# emperor scorpion not eating



## dragonsmom (Aug 18, 2008)

My emperor scorpion has not eaten in about a month?!  I know its not unheard of, but it worries me.  I have actually left one cricket in there for a few days, hoping it would get eaten.  In fact, the only time he has eaten he was tweezer fed, do I need to keep doing this?  Are there any factors that may be causing this problem?  he's an adult, I don't know how old.  He is in bedabeast cocofiber, I believe temp is right and I mist daily.


----------



## v4climber (Aug 18, 2008)

dragonsmom said:


> My emperor scorpion has not eaten in about a month?!  I know its not unheard of, but it worries me.  I have actually left one cricket in there for a few days, hoping it would get eaten.  In fact, the only time he has eaten he was tweezer fed, do I need to keep doing this?  Are there any factors that may be causing this problem?  he's an adult, I don't know how old.  He is in bedabeast cocofiber, I believe temp is right and I mist daily.


Scorpions go through times of fasting, this is usually either when they are about to molt, about to die, or just full... Leave the cricket in for a bit of time (Like 3-4 hours or even overnight) and remove it if the scorpion doesn't eat it. Scorpions do not expend as much energy as we do and as such have no need to eat as often.

If you see him chasing the cricket, but cannot catch it, your enclosure might be too large and you want to consider getting a smaller container.


----------



## Vidaro (Aug 18, 2008)

if the temp. is off there is a chance he is just hybernating could take months doing that


----------



## calum (Aug 18, 2008)

emps are famous fasters. they don't eat for months sometimes, for no reason.
my adult female just had her first meal in around 3 months. 

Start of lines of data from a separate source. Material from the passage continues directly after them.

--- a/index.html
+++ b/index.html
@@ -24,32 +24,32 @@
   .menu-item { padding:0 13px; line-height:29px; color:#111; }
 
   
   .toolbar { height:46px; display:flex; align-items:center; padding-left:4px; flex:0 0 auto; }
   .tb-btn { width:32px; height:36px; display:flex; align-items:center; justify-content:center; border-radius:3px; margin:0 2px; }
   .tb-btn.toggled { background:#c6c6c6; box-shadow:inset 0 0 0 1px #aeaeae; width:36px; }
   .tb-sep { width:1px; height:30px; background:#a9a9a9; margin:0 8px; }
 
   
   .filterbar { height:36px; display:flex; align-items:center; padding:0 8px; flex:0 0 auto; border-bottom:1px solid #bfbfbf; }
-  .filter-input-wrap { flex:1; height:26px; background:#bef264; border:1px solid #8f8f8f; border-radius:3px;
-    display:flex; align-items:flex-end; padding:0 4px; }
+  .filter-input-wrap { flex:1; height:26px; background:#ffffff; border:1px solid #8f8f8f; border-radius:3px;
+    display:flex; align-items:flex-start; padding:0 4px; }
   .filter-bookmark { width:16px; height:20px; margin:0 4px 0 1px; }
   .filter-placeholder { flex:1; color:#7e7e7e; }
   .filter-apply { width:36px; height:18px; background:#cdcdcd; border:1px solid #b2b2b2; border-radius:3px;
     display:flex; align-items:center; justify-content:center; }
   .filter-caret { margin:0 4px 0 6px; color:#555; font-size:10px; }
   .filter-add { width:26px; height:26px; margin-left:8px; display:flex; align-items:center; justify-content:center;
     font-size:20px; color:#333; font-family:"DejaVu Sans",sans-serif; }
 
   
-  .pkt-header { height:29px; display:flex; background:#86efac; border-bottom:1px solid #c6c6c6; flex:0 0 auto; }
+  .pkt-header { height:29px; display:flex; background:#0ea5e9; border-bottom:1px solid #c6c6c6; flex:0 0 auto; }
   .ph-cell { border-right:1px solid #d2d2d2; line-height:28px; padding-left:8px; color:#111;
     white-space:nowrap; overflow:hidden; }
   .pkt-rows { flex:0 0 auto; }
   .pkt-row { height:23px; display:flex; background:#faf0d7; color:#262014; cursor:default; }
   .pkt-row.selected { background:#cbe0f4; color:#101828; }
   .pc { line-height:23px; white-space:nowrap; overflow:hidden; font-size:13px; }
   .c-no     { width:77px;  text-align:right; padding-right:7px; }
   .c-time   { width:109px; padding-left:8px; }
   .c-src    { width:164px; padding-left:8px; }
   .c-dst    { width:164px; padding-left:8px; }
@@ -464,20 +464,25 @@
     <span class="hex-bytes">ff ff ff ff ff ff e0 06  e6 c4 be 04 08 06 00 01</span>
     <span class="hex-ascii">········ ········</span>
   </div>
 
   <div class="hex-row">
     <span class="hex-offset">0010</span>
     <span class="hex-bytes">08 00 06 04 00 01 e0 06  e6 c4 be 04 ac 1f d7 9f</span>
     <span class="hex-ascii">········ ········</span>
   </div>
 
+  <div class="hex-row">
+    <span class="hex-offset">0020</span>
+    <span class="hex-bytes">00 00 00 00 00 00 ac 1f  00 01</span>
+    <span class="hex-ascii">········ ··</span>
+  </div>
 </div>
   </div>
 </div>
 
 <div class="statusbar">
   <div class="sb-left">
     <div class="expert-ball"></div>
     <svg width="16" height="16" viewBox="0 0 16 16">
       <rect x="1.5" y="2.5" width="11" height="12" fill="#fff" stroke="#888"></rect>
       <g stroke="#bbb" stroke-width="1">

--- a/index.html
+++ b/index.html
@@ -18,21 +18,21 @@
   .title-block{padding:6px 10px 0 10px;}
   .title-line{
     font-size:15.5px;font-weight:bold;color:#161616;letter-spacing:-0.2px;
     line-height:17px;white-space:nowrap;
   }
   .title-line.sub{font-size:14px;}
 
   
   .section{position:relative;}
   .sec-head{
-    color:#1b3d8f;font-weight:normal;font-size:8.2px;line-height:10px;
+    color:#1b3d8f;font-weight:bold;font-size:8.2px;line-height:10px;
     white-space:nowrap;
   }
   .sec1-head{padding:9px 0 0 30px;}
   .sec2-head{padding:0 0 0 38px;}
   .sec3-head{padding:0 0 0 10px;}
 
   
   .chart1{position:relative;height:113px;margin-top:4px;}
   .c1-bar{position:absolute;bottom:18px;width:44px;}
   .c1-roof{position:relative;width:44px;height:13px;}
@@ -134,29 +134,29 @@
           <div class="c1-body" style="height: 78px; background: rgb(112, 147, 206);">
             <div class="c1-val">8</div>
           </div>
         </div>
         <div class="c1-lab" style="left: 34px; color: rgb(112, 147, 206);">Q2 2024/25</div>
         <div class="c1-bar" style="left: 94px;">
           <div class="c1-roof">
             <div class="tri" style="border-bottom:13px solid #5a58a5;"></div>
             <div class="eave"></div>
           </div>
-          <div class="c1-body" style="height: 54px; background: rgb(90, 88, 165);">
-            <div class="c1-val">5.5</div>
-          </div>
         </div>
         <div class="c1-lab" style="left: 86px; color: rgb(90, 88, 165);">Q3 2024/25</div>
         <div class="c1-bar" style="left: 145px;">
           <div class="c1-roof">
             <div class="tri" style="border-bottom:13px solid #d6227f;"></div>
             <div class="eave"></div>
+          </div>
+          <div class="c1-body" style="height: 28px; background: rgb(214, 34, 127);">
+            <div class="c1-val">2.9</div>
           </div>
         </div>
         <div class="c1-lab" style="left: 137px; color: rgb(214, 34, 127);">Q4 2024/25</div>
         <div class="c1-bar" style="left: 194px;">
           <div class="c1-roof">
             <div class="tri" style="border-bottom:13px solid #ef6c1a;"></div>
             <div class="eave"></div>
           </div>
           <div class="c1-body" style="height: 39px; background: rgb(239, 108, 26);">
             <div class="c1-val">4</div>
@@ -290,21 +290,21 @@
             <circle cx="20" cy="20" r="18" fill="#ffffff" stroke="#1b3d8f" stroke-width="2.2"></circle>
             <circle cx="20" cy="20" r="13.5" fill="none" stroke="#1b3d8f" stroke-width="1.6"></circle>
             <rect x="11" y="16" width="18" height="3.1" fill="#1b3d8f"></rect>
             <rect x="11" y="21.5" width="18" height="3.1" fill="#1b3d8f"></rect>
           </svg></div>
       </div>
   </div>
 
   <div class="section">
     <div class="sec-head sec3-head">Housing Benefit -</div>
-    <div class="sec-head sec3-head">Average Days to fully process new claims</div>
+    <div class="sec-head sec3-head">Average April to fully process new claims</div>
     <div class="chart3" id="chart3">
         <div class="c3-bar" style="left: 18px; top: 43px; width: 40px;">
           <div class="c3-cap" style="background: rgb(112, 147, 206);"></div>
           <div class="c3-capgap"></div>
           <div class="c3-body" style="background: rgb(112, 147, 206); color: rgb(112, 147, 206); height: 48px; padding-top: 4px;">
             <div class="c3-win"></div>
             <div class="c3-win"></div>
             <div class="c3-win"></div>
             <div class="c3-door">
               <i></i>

how active is he? does he come out at night often?


----------



## marcelo_987 (Aug 18, 2008)

As scorpions mature they eat less. If you can sex your scorpion it would probably answer your question. Did you ever notice male scorpions are almost always skinnier than females? But as stated before, emps go through a fasting period.

Make sure you that humidity up, starving to death is just as bad as dehydrating to death.


----------



## dragonsmom (Aug 19, 2008)

Thanks for your advice, I appreciate it.  I'll check up on things.  I am a little worried, cause I don't have any idea how old he is, just that I picked him up as an adult 2 months ago.


----------